O caos urbano de São Paulo e Rio foi historicamente construído. Traduzindo esse caos em termos urbanos e usando conceitos tais como dispersão periférica, clandestinidade e ilegalidade institucionalizadas, especulação imobiliária, anarquia viária, irracionalidade funcional, fica claro que o "laissez-faire" urbano que prevaleceu nas duas cidades ao longo da sua expansão esteve sempre apoiado na conivência que se estabeleceu entre o poder público e os empreendedores urbanos. Portanto enfrentar o caos urbano contemporâneo significa, antes de mais nada, enfrentar o "liberalismo urbano" que hoje ganha novas dimensões econômicas e novas escalas territoriais.

3.
São Paulo vive hoje uma transição importante, a metrópole industrial cede lugar à metrópole terciária, isto é, a metrópole de serviços. Haverá uma indústria remanescente em seu território, mas associada à sua etapa de metrópole terciária, voltada ao atendimento dos serviços da economia globalizada. Do ponto de vista urbano teremos um perfil que pode ser descrito como pós-industrial, cuja tendência é o estabelecimento um modo de vida em que dois elementos terão grande importância: a vida em escala metropolitana e uma crescente fragmentação territorial. O que hoje parece inexorável -a descontinuidade urbana e a dissolução dos espaços de convívio comunitário e coletivo- poderá ser enfrentado e até mesmo contido por meio de projetos integradores.

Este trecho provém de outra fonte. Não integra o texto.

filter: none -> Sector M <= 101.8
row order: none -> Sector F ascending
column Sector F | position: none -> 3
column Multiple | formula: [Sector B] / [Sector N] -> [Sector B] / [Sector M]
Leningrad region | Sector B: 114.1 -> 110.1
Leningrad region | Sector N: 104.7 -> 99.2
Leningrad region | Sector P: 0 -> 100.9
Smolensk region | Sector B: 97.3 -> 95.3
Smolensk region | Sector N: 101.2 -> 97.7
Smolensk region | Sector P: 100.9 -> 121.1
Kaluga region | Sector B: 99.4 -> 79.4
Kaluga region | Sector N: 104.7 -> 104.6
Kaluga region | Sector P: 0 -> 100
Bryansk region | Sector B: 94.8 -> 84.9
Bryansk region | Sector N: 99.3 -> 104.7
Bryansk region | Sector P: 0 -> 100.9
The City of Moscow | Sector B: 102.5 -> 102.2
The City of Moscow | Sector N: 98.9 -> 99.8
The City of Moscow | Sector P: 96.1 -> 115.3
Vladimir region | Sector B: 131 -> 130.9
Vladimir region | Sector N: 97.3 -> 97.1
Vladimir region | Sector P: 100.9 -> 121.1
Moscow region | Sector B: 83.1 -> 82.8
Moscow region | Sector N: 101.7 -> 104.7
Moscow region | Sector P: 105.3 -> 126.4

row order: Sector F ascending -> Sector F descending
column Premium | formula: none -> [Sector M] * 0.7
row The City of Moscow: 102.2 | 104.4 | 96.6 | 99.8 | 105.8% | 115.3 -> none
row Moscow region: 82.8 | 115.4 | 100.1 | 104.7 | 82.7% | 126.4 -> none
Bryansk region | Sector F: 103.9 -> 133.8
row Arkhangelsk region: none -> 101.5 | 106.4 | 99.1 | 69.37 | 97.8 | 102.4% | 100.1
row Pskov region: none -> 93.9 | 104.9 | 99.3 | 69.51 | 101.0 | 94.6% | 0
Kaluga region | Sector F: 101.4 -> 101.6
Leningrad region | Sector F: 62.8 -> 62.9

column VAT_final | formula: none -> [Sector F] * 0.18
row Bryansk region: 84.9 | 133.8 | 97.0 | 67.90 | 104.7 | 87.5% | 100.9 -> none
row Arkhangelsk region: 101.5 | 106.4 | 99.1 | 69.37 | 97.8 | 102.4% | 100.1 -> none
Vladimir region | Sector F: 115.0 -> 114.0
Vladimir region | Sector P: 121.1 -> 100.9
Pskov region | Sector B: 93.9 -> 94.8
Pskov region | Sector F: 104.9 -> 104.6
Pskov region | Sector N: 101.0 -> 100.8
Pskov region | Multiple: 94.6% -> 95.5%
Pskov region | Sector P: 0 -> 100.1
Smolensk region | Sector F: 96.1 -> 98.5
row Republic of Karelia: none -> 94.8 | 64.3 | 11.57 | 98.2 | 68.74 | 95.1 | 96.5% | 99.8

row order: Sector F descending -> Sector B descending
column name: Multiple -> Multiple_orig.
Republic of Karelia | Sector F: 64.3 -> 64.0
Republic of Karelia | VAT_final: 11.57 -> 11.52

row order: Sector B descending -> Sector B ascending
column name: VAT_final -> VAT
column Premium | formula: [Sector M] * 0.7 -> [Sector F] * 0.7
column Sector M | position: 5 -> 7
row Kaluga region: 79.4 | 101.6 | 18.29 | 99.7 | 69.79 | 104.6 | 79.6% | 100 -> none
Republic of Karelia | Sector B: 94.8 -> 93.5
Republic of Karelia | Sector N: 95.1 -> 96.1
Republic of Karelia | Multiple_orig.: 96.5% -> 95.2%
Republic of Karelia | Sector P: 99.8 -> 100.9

Nesse sentido o transporte público de massa desempenhará um papel decisivo, pois a mobilidade urbana é um elemento-chave da nova redistribuição de renda em nível urbano. A acessibilidade garantirá graus importantes de igualdade urbana. A conhecida tese da "distância social x proximidade física", exprime um aspecto explosivo das novas metrópoles mundiais e poderá desempenhar ainda um papel interessante na reorganização de São Paulo.

QUEM SÃO

Abílio Guerra
é professor de arquitetura na Pontifícia Universidade Católica (PUC) de Campinas e editor de www.vitruvius.com.br

Regina Meyer
é arquiteta e professora da Faculdade de Arquitetura e Urbanismo da Universidade de São Paulo (USP), autora de "Pólo Luz, Cultura e Urbanismo" (Ed. Terceiro Nome).